Before-and-after page screenshots:

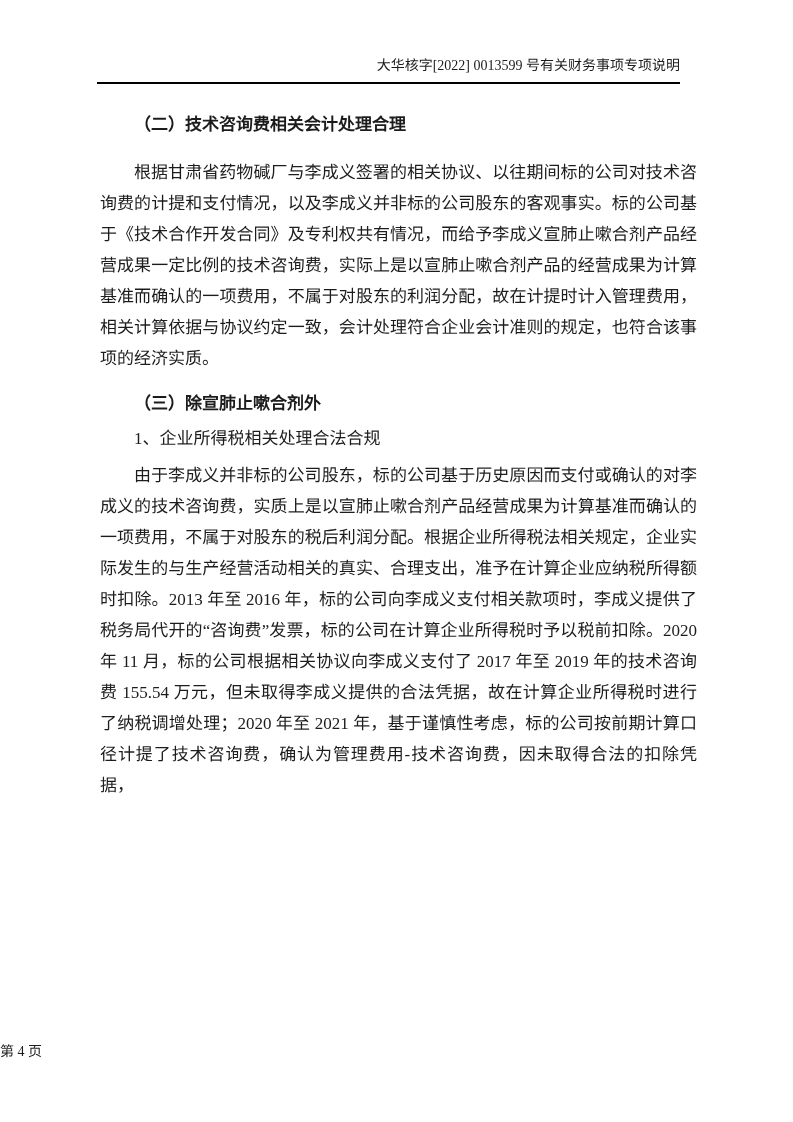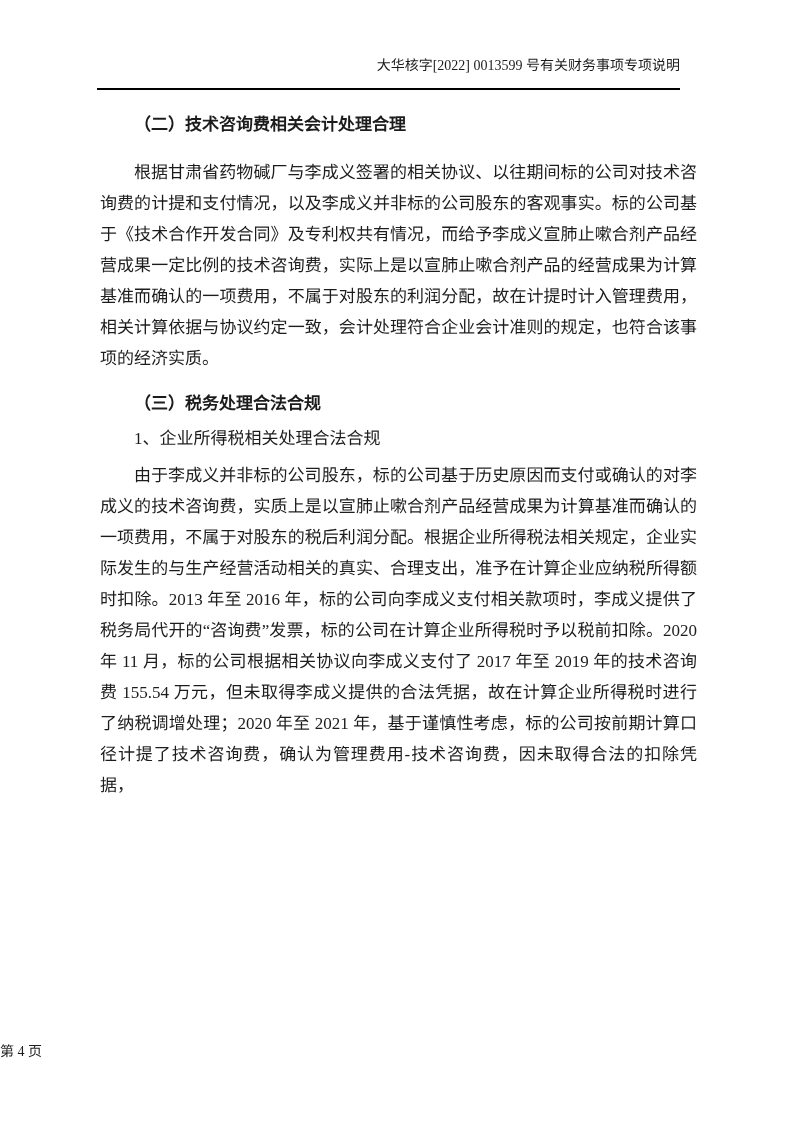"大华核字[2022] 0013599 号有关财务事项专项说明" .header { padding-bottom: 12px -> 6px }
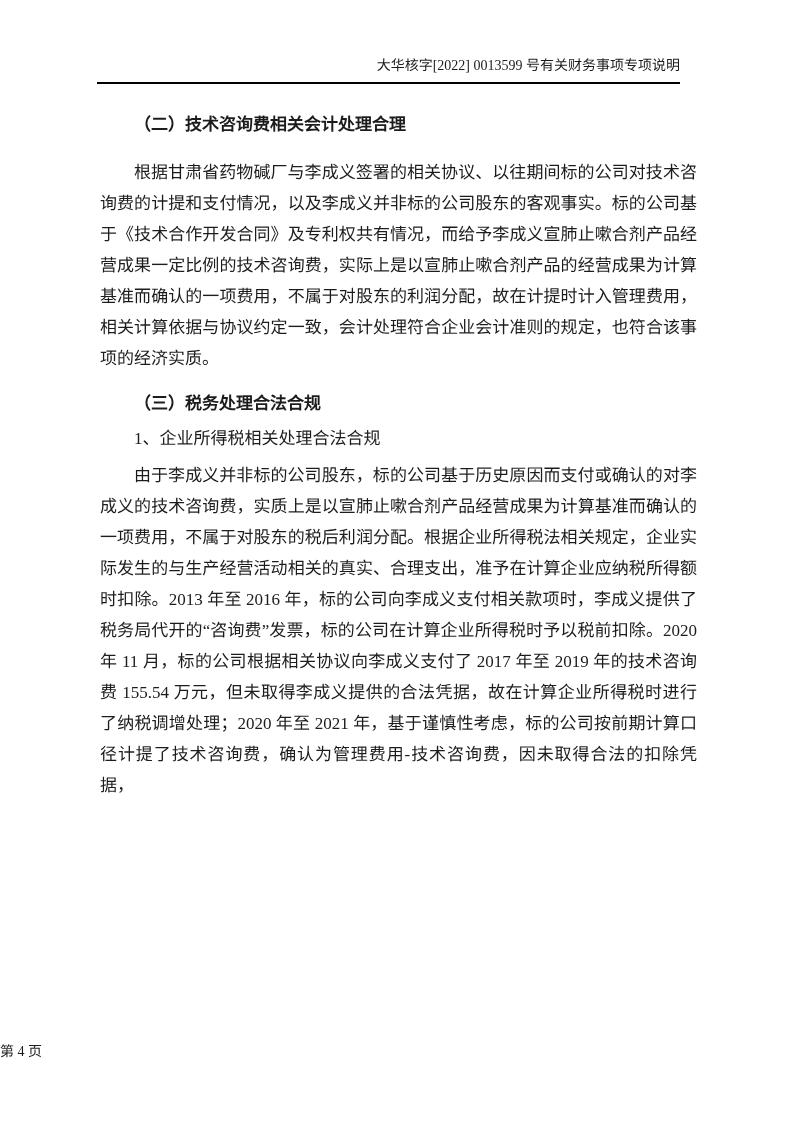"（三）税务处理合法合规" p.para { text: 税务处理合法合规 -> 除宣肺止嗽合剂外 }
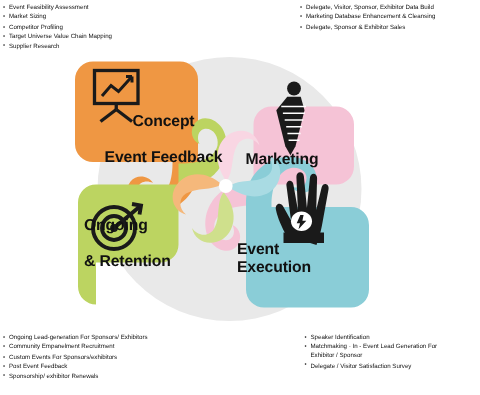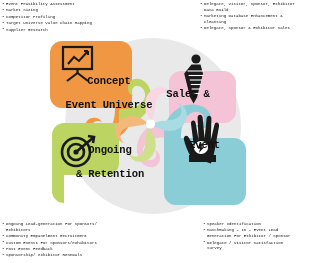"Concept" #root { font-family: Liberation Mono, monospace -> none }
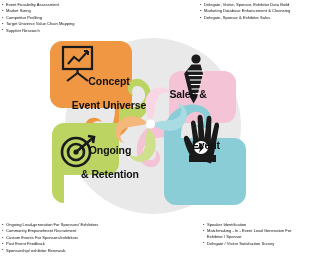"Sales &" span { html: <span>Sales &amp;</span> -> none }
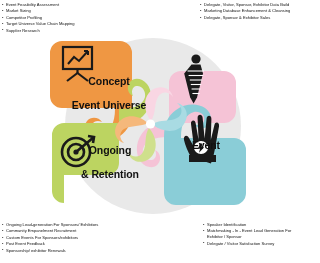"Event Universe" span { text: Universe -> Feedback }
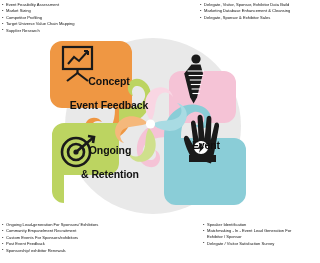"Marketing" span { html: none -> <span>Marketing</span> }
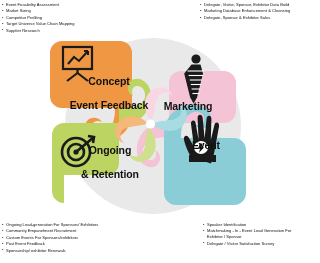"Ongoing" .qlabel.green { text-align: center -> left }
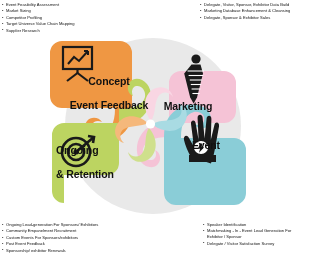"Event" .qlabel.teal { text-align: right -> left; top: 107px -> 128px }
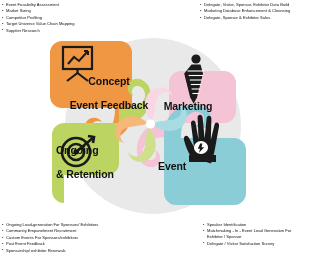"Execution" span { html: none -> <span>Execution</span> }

- **Task details**
Copy only the lines above from the one containing "Liberation Mono, monospace" through the one containing "none -> <span>Marketing</span>", both included. Leave out the pictures.

- **Response area**
"Concept" #root { font-family: Liberation Mono, monospace -> none }
"Sales &" span { html: <span>Sales &amp;</span> -> none }
"Event Universe" span { text: Universe -> Feedback }
"Marketing" span { html: none -> <span>Marketing</span> }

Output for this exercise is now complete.